Babies born to mothers over 35 outnumbered babies born to mothers in their teens and 20s for the first time last year, Statistics Korea said early this week.


The average age at first childbirth has risen to 32.4, and 107,031 or 26.4 percent of mothers were over 35, whereas 106,036 or 26.1 percent were in their teens and 20s.


In affluent areas the pattern is even more pronounced. Of 103 babies born at Severance Hospital last month, 40 percent were from mothers over 35 and only 17 babies from mothers in their teens and 20s.


Kwon Ja-young at Severance Hospital said, "Women are not only getting married later these days, but many are also divorcing and having children after remarrying, so we are seeing a continued rise in the ages of expecting mothers."

Pregnant women stretch at a community health center in Seoul on Oct. 28.

In 2006, women over 35 accounted for only one out of eight childbirths or 11.8 percent, but last year one out of 3.8. The proportion of childbirths by women in their teens and 20s fell apace from 46.2 percent a decade ago.


Also, 51,445 babies born last year had fathers over 40, accounting for one out of eight and up 2.9 times from 20 years ago.
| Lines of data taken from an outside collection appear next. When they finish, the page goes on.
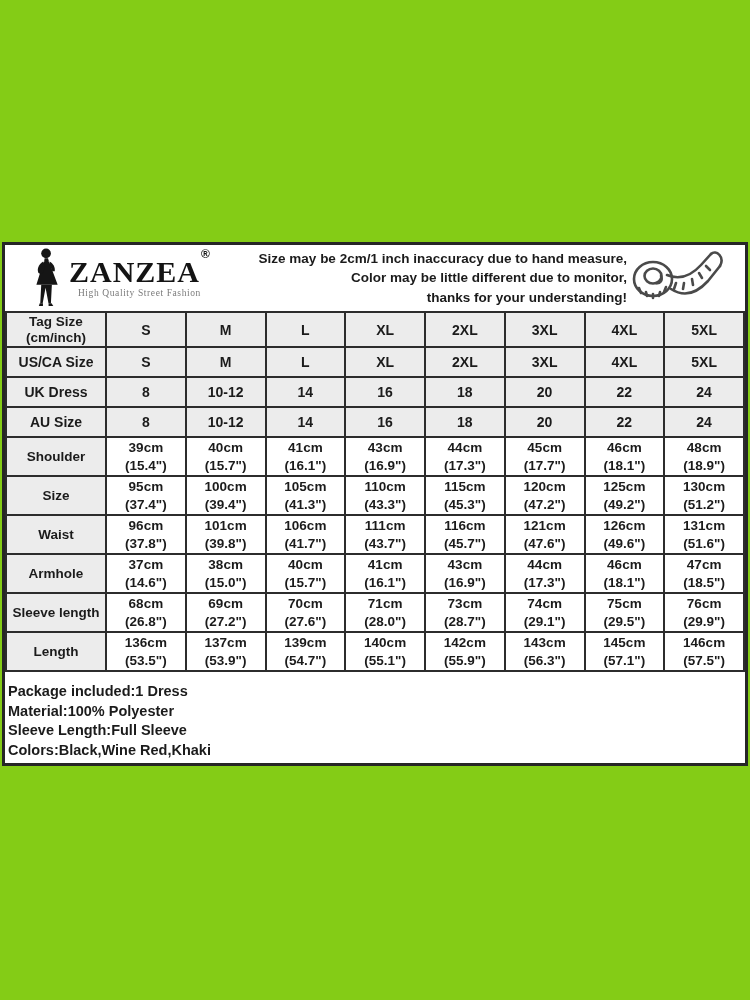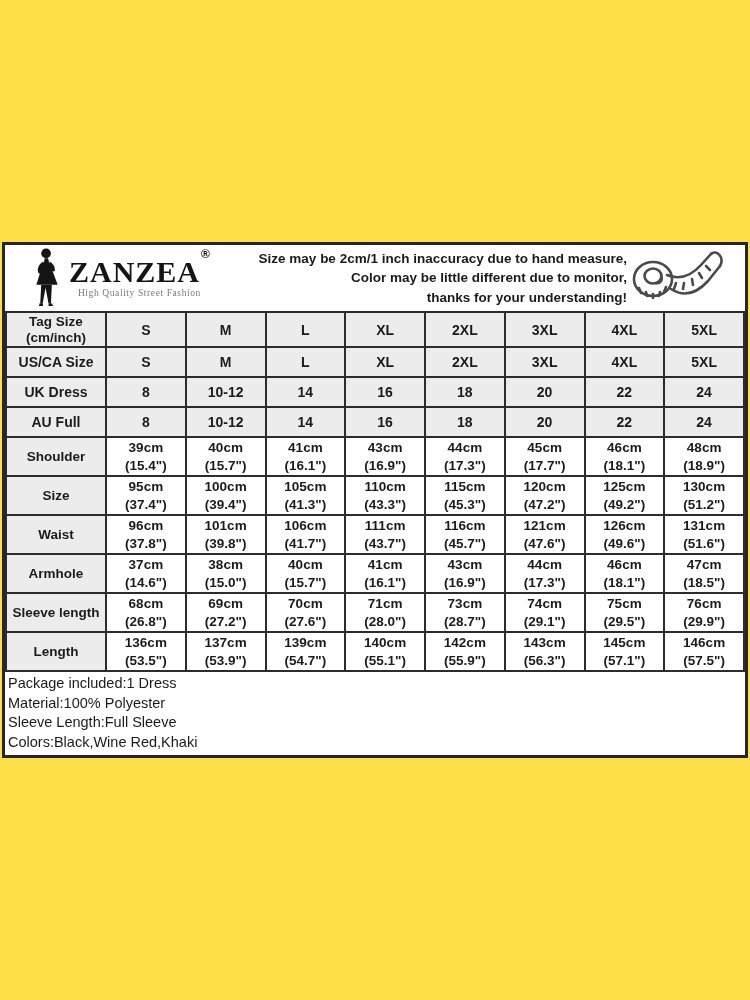--- a/index.html
+++ b/index.html
@@ -1,16 +1,16 @@
 <!DOCTYPE html>
 <html><head>
 <meta charset="utf-8">
 <style>
   html,body{margin:0;padding:0;background:#fff;}
-  .sheet{position:relative;width:750px;height:1000px;background:#fde047;overflow:hidden;
+  .sheet{position:relative;width:750px;height:1000px;background:#84cc16;overflow:hidden;
          font-family:"Liberation Sans",sans-serif;color:#1b1b1b;}
   .chart-box{position:absolute;left:2px;top:242px;width:746px;box-sizing:border-box;
              border:3px solid #262626;background:#fff;}
   
   .top-band{height:66px;display:flex;align-items:center;padding:0 14px 0 26px;box-sizing:border-box;}
   .logo{display:flex;align-items:center;gap:4px;flex:0 0 auto;}
   .logo-text{display:flex;flex-direction:column;align-items:center;line-height:1;}
   .brand-line{font-family:"Liberation Serif",serif;font-weight:bold;font-size:30px;
               letter-spacing:1px;color:#141414;white-space:nowrap;}
   .reg{font-size:12px;vertical-align:top;position:relative;top:-9px;left:1px;font-family:"Liberation Sans",sans-serif;}
@@ -22,21 +22,21 @@
   .size-table{border-collapse:collapse;width:740px;table-layout:fixed;}
   .size-table td{border:2px solid #2c2c2c;text-align:center;vertical-align:middle;padding:0;
                  overflow:hidden;}
   tr.size-row td{background:#ececec;font-weight:bold;font-size:14px;height:28px;}
   tr.size-row.first td{height:33px;}
   tr.size-row.first td.label-cell{font-size:13.5px;line-height:16px;margin-top:28px;}
   tr.measure-row td{background:#ffffff;font-weight:600;font-size:13.5px;height:37px;line-height:17.5px;}
   tr.measure-row td.label-cell{background:#ececec;font-weight:bold;}
   td.label-cell{font-weight:bold;}
   
-  .footer{padding:2px 3px 3px 3px;font-weight:400;font-size:14.5px;line-height:19.5px;}
+  .footer{padding:10px 3px 3px 3px;font-weight:700;font-size:14.5px;line-height:19.5px;}
 </style>
 </head>
 <body>
 
 <div class="sheet">
   <div class="chart-box">
 
     <div class="top-band">
       <div class="logo">
         <svg width="34" height="60" viewBox="0 0 34 62">
@@ -173,21 +173,21 @@
             </td>
             <td>
               <div>22</div>
             </td>
             <td>
               <div>24</div>
             </td>
           </tr>
           <tr class="size-row">
             <td class="label-cell">
-              <div>AU Full</div>
+              <div>AU Size</div>
             </td>
             <td>
               <div>8</div>
             </td>
             <td>
               <div>10-12</div>
             </td>
             <td>
               <div>14</div>
             </td>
The trend is attributed to an increasing number of late marriages and divorcees remarrying.


Twins accounted for four percent or 15,734 of all babies born last year, compared to just 2.4 percent in 2006 due to the rise of fertility treatments. The government has been offering financial support for fertility treatment since 2006. The number of triplets also rose from 186 in 2010 to 369 last year.